Why are Paddy and Ciara doing this? “Because you let us,” they tell Louise and Ben, in a direct quote from Tafdrup's film. But then Paddy keeps talking, explaining the root of his and Ciara's reign of terror while Tafdrup simply stopped, a byproduct here of a script that makes too many excuses and says too much, where Tafdrup has let the horrific events play out without asterisks or handholds into the abyss. Even earlier, McAvoy recites Philip Larkin's “This Be the Verse” — about how they mess you up, your mommy and daddy — in another blunt tirade that speaks volumes about the film's thematic intentions. Blumhouse has inadvertently repeated the argument that these horror remakes shouldn't exist in the first place — rather than saying no evil, “Speak No Evil” ends up just making the case for its own demise.

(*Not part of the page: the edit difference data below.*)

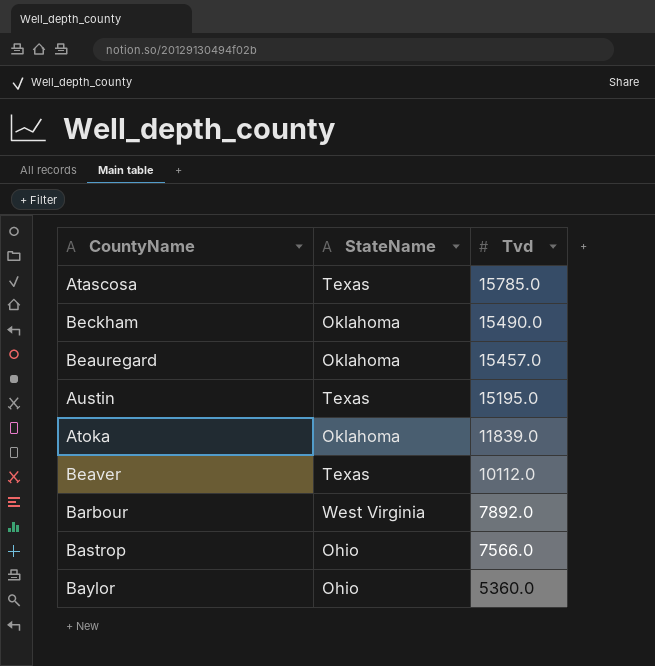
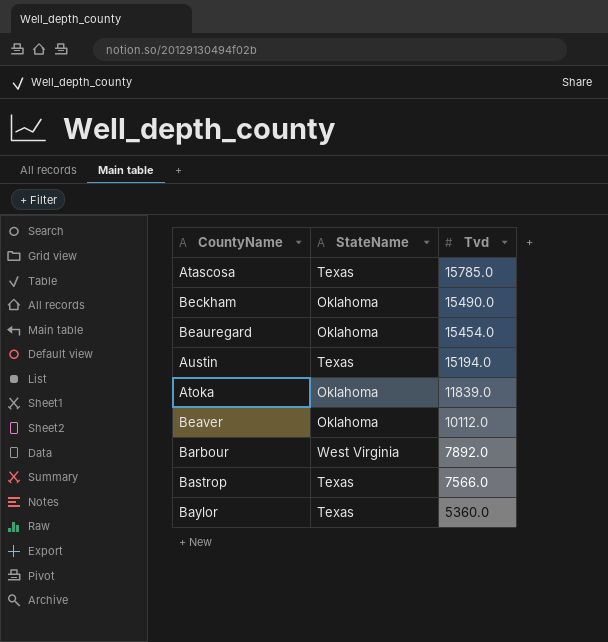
Beauregard | Tvd: 15457.0 -> 15454.0
Austin | Tvd: 15195.0 -> 15194.0
Beaver | StateName: Texas -> Oklahoma
Bastrop | StateName: Ohio -> Texas
Baylor | StateName: Ohio -> Texas

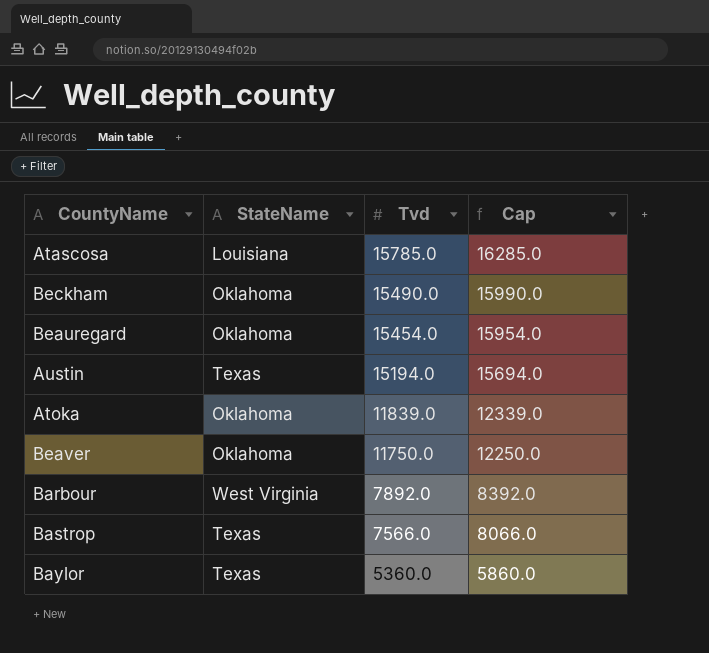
column Cap | formula: none -> [Tvd] + 500
Atascosa | StateName: Texas -> Louisiana
Beaver | Tvd: 10112.0 -> 11750.0

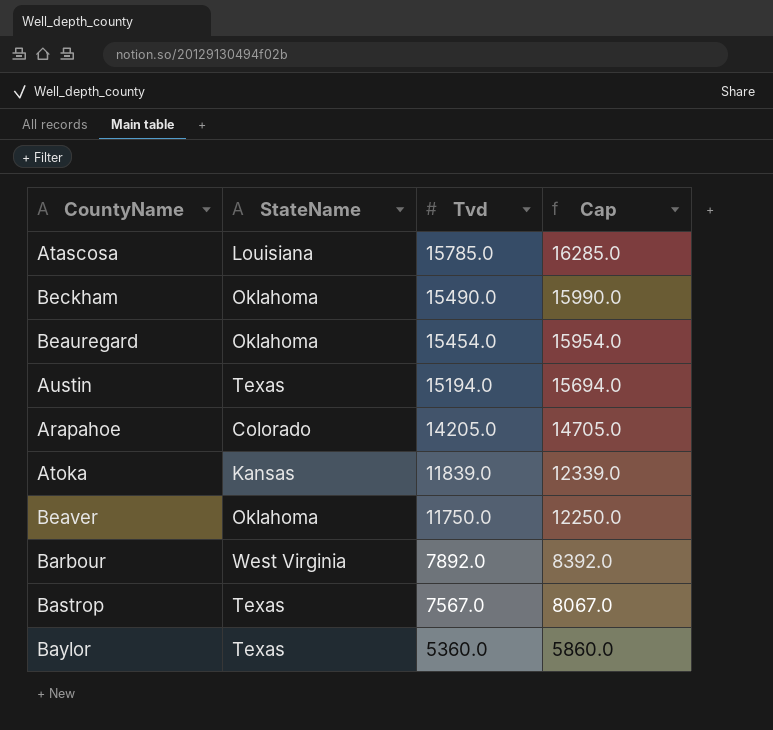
row Arapahoe: none -> Colorado | 14205.0 | 14705.0
Atoka | StateName: Oklahoma -> Kansas
Bastrop | Tvd: 7566.0 -> 7567.0
Bastrop | Cap: 8066.0 -> 8067.0

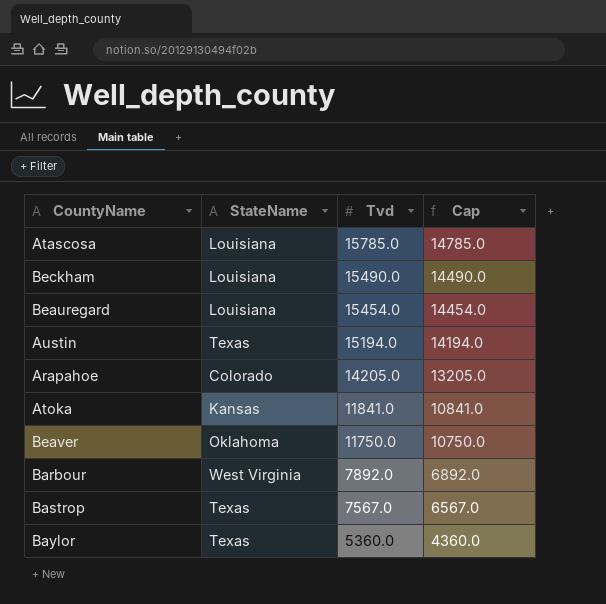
column Cap | formula: [Tvd] + 500 -> [Tvd] - 1000
Beckham | StateName: Oklahoma -> Louisiana
Beauregard | StateName: Oklahoma -> Louisiana
Atoka | Tvd: 11839.0 -> 11841.0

The company is in the process of rebooting “The Blair Witch Project” for Lionsgate. Please, God, make it end.

Grade: C

“Speak No Evil” premieres in US theaters on Friday, September 13th.

Want to stay up to date with IndieWire's film? Reviews and critical thoughts? Subscribe here to our newly launched “In Review” newsletter by David Ehrlich, in which our chief film critic and senior reviews editor rounds up the best reviews and streaming tips and offers some new reflections – all available only to subscribers.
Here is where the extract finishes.